Aku langsung menuju tempat parkir. Di sana sudah ada Bastian yang sedang menungguku sambil bersender di tembok.

"Ayo berangkat! Nanti keburu sore."
"Oh, Christina. Tentu saja."
Kami langsung pergi menuju pohon besar di mana kali pertama kami bertemu.

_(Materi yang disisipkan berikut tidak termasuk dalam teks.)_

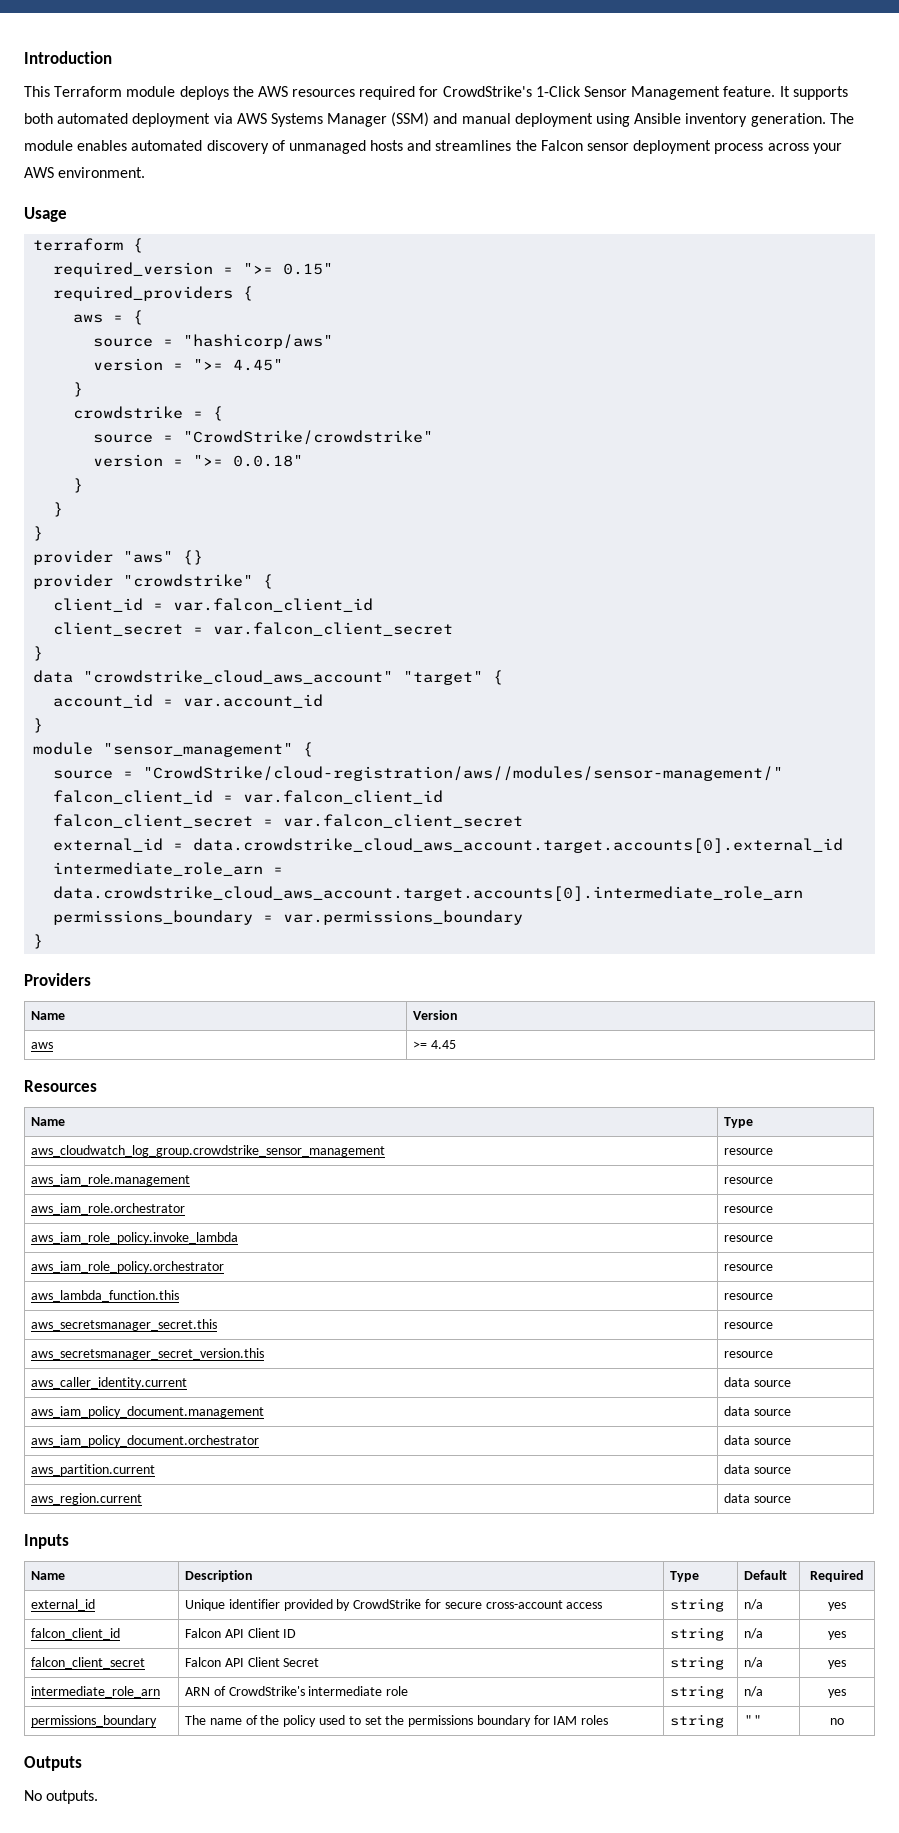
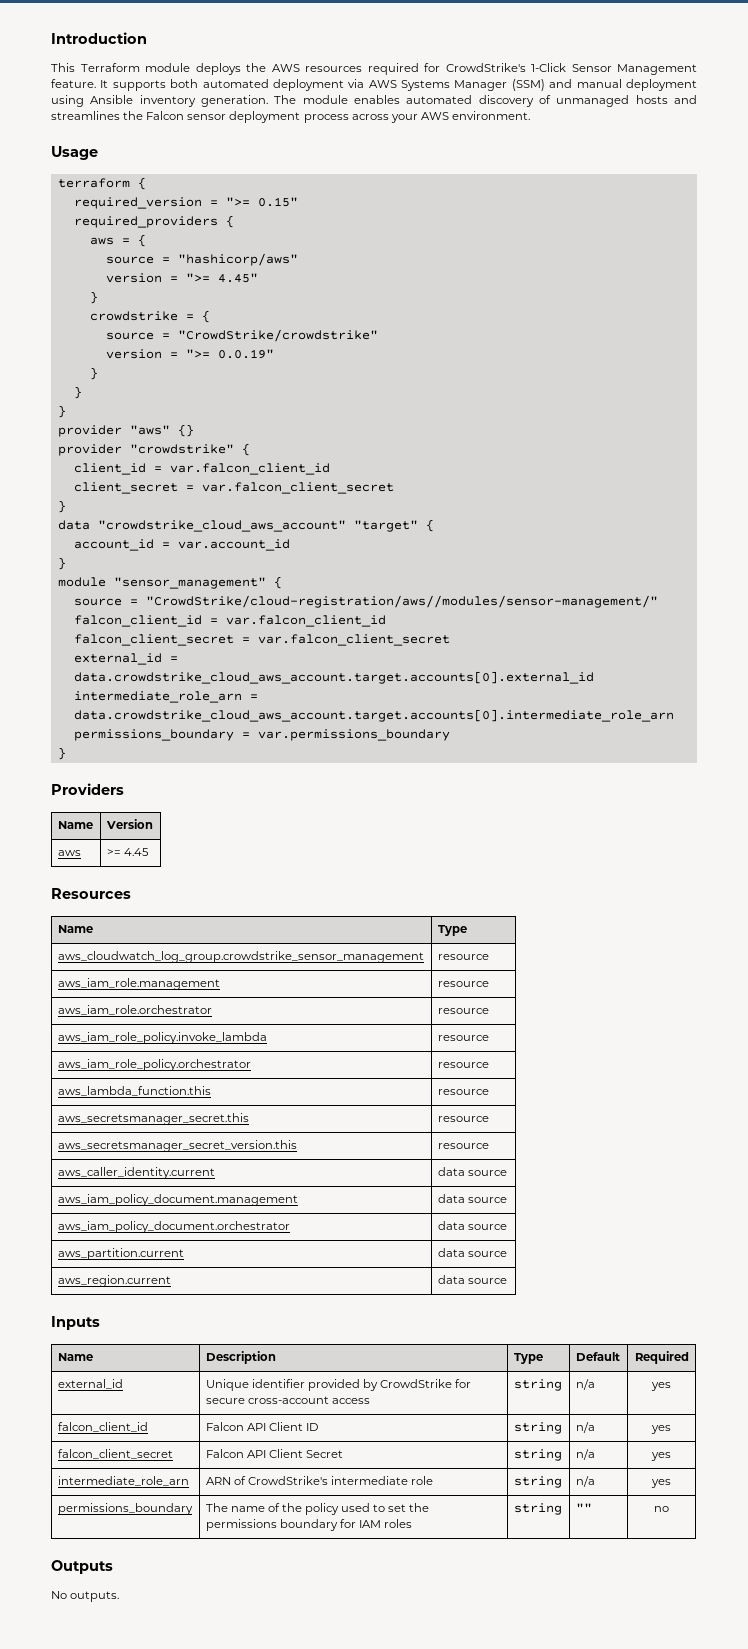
- version = ">= 0.0.18"
+ version = ">= 0.0.19"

Saat sampai di sana, Sebastian langsung duduk di sepotong kayu besar.
"Christina, apakah kau pernah menyukai seseorang dan itu baru pertama kali bertemu?"
"Pernah. Sekarang."
Dia menatap ke arahku sambil tersenyum. Sepertinya aku tahu. Sontak aku kaget saat dia berkata seperti itu. Pasti Mile kan? Anak baru yang datangnya bersama denganku. Dia lumayan tampan sih..."
"TIDAK! AKU TIDAK SUKA PADANYA! Asalkan kau tahu, dia suka mengganggu dan usil padaku."
"Tapi dia pernah berkata padaku, bahwa dia kagum kepadamu."
"HAH?! Serius?! Tidak mungkin!"
"Terserah kalau kau tak percaya padaku."
Banyak cerita yang kami bagikan satu sama lain. Tawaku dan senyumku tak bisa berhenti. Tapi sebenarnya, di balik tawa dan senyumku, aku terluka.

Siang telah berganti sore. Langit sore yang indah bercampur langit mendung menambah suasana yang hangat dan sahdu. Warna jingga khas langit sore menambah kebahagiaan di antar kami.
Terlihat matahari yang bundar mulai terbenam.
"Langit sore yang indah tapi tak seindah perjalanan kisah ini."
"Aku ingin dia tahu bahwa dia seperti langit sore begitu indah. Dan dia juga bersinar bagaikan matahari petang."
Mungkin aku tahu yang dimaksudkan oleh Sebastian adalah Chatrine.
Aku hanya bisa menahan air mataku supaya tidak jatuh.
Aku memejamkan mataku dan menikmati angin sepoi-sepoi sambil menahan segala kesedihanku.

"Jangan kau berpikir aku tidak terluka. Aku di sini sedang tegar menghadapi segala hantaman gelombang, dan pasang surut  permasalahan hati."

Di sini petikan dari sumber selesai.